Hundreds of people gathered in the early afternoon outside St Stephen’s Green, which the Office of Public Works were instructed to close by gardaí. The protests against Covid-19 restrictions had been scheduled to start at 2pm but there was a large crowd gathered long before that.
Gardaí had clearly planned for keeping the crowd contained. Barriers kept the crowd of about 300 corralled into the Grafton Street area. After a short time the crowd started to push against the barriers and the phalanx of gardaí keeping them back started to thicken.
There were plenty of Irish Republic and Tricolour flags on display. National Party volunteers handed out fliers.
Most of the protesters were not wearing masks. One protester shouted at gardaí: “You’re a f**king scumbag. This is our country not yours.”
After a stand-off lasting about 20 minutes the crowds made their way to the GPO in O’Connell Street where traffic was stopped for much of the afternoon.
The Luas green line was stopped completely for a time before services resumed. Services between St Stephen’s Green and O’Connell Street remain unavailable.
A woman stood outside the portico of the GPO and played a recording of the Proclamation to the crowd.
Mr Harris said the protests were planned as a test case to see what they could get away with and how many people would turn up.
“We are very much on our guard now about what happens next,” he said. “We are going to follow through with a major investigation. There are plenty of individuals who have committed offences today and which we will see them being brought to justice.”

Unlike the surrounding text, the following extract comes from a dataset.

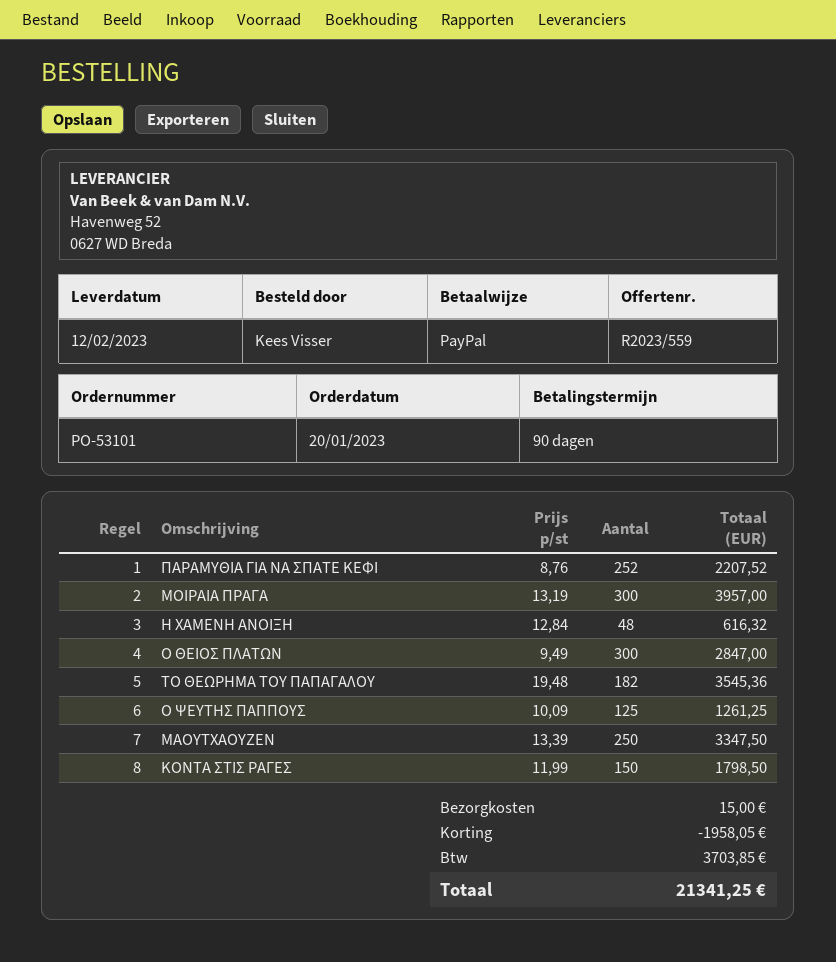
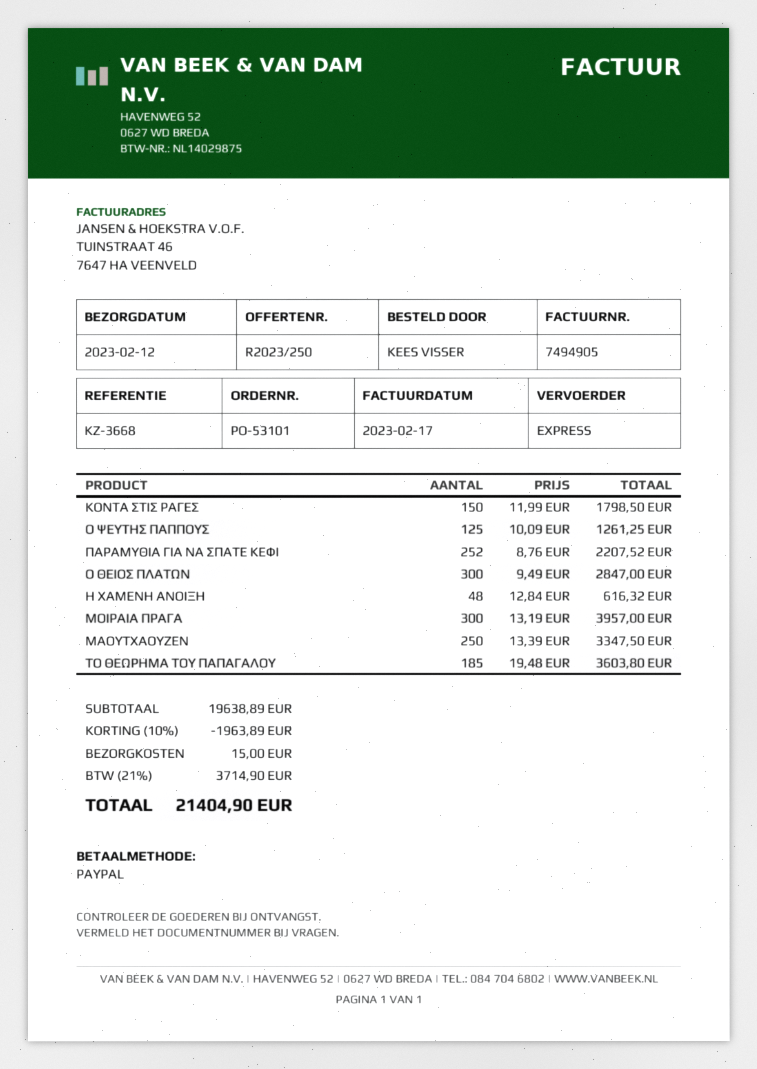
quote number: R2023/559 -> R2023/250
ΤΟ ΘΕΩΡΗΜΑ ΤΟΥ ΠΑΠΑΓΑΛΟΥ: 182 x 19.48 = 3545.36 -> 185 x 19.48 = 3603.80
discount: 1958.05 -> 1963.89
tax: 3703.85 -> 3714.90
total: 21341.25 -> 21404.90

Mr Harris said gardaí had been monitoring social media and expected hundreds to turn up to the anti-lockdown protests on Saturday.

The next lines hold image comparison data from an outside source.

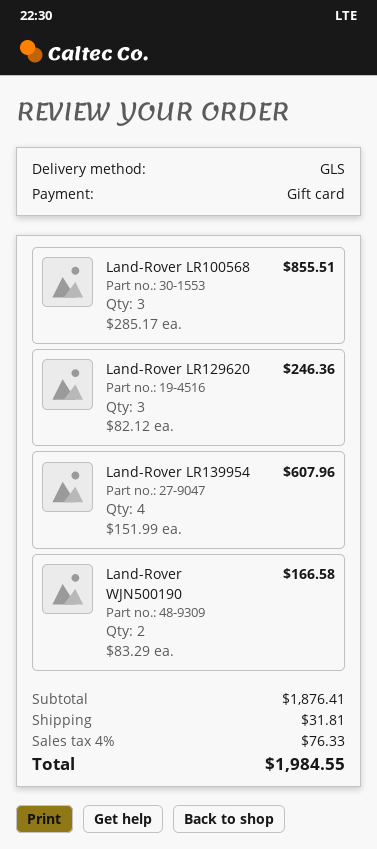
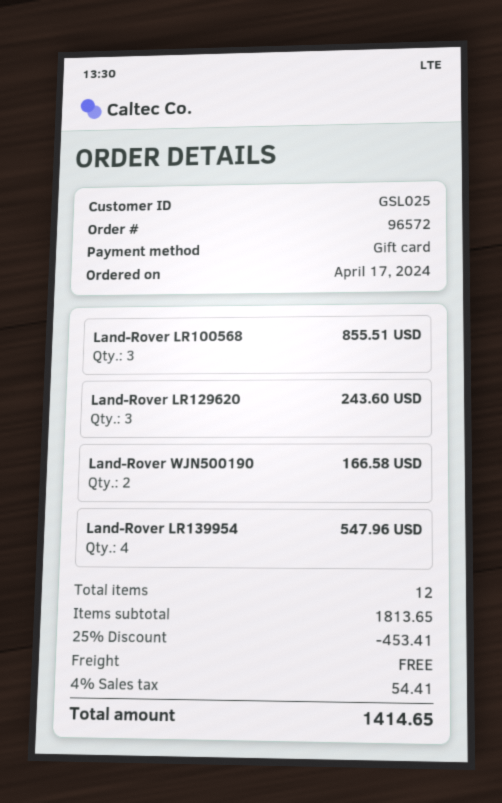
Land-Rover LR129620: 3 for 246.36 -> 3 for 243.60
Land-Rover LR139954: 4 for 607.96 -> 4 for 547.96
subtotal: 1876.41 -> 1813.65
discount: none -> 25% = 453.41
shipping: 31.81 -> 0.00
tax: 4% = 76.33 -> 4% = 54.41
total: 1984.55 -> 1414.65

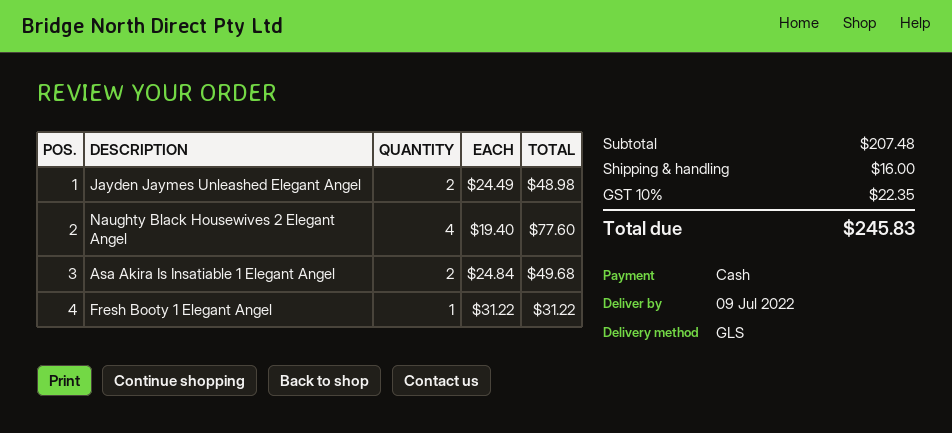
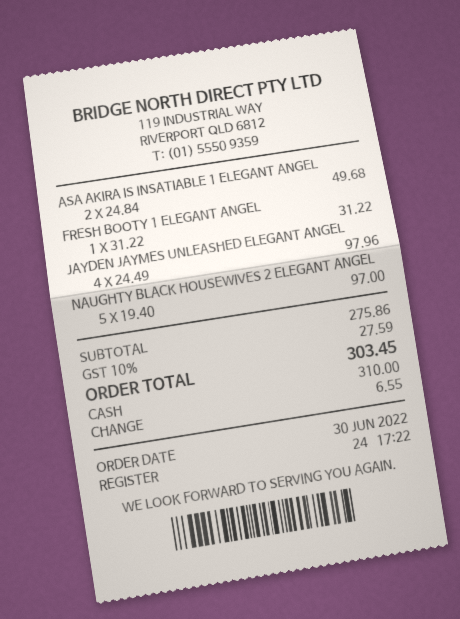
Jayden Jaymes Unleashed Elegant Angel: 2 x 24.49 = 48.98 -> 4 x 24.49 = 97.96
Naughty Black Housewives 2 Elegant Angel: 4 x 19.40 = 77.60 -> 5 x 19.40 = 97.00
subtotal: 207.48 -> 275.86
shipping: 16.00 -> none
tax: 10% = 22.35 -> 10% = 27.59
total: 245.83 -> 303.45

He questioned why anybody would bring a firework to a protest if their intention was to peacefully protest.
He said the individual who let off the firework would now be the subject of a criminal investigation and an investigating officer would be appointed. The video footage of the firework being let off may be used in evidence.

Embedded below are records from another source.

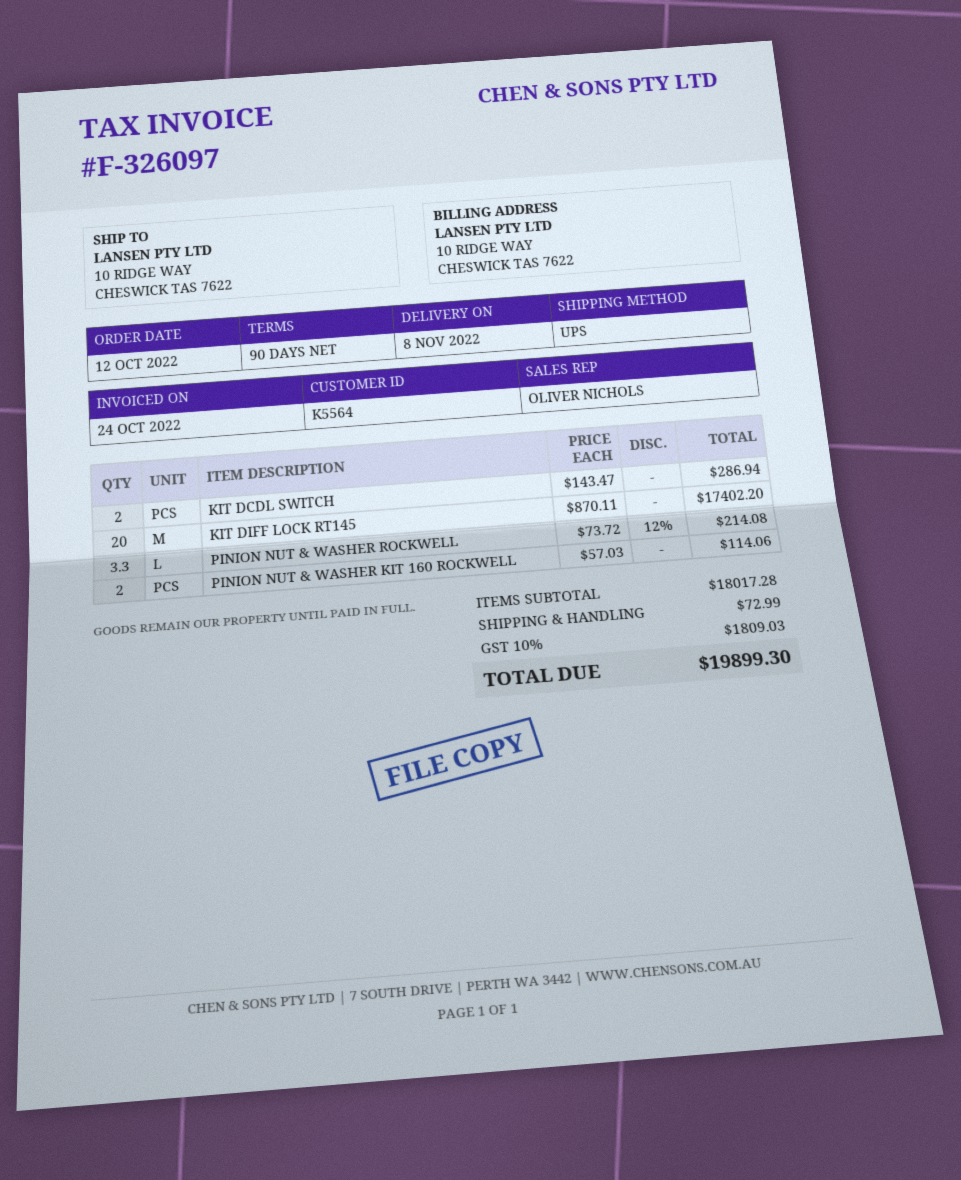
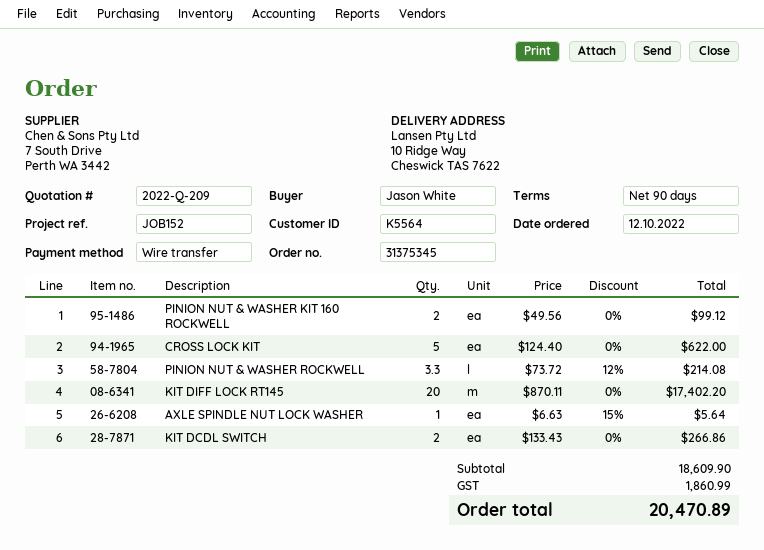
KIT DCDL SWITCH: 2 x 143.47 = 286.94 -> 2 x 133.43 = 266.86
PINION NUT & WASHER KIT 160 ROCKWELL: 2 x 57.03 = 114.06 -> 2 x 49.56 = 99.12
CROSS LOCK KIT: none -> 5 x 124.40 = 622.00
AXLE SPINDLE NUT LOCK WASHER: none -> 1 x 6.63 - 15% = 5.64
subtotal: 18017.28 -> 18609.90
shipping: 72.99 -> none
tax: 1809.03 -> 1860.99
total: 19899.30 -> 20470.89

“We will very likely identify that individual and bring him to justice,” he said.
“This was a protest which sits outside the normal behaviour of our society and has to be seen as such.
“These are not mainstream groups. The vast majority of our society is complying with regulations and they are living within the regulations as best they can in order to suppress Covid-19.
“We will follow through with an investigation. The operation is ongoing and we will ensure that the city centre is safe and secure for the rest of the night.”
On Sunday, the commissioner said the vast majority of those who took part in the protest “belong to a number of factions including anti-vaccine, anti-mask and anti-lockdown protestors, far right groups, and those intent on trouble and disorder”.
The commissioner was clarifying statements he made on Saturday, in which he said the groups involved were a mix that included the far-left. “Despite initial indications, following further investigation, there is no corroborated evidence of extreme left factions being involved,” he said on Sunday. He also thanked the public for their messages of goodwill for the gardaí who policed the protest.
In a statement on Saturday evening, the Taoiseach said: “The large gathering, in the face of ongoing Covid-19 restrictions, showed a complete lack of respect to the people who have made huge sacrifices during this pandemic.
“Nor can we tolerate the thuggish behaviour or attacks on gardaí, who have the public’s utmost respect as they continue to protect and serve our society in difficult circumstances.
“There can be no justification for the march or the violence that unfolded, and I pay tribute to members of An Garda Síochána who moved quickly to make arrests and restore order.”
Minister for Higher Education Simon Harris criticised the actions of the protesters describing it as “pure thuggery”. It’s not a “protest”. “It’s an attack on our national effort. The abuse directed at the gardaí is sickening & shameful,” he tweeted.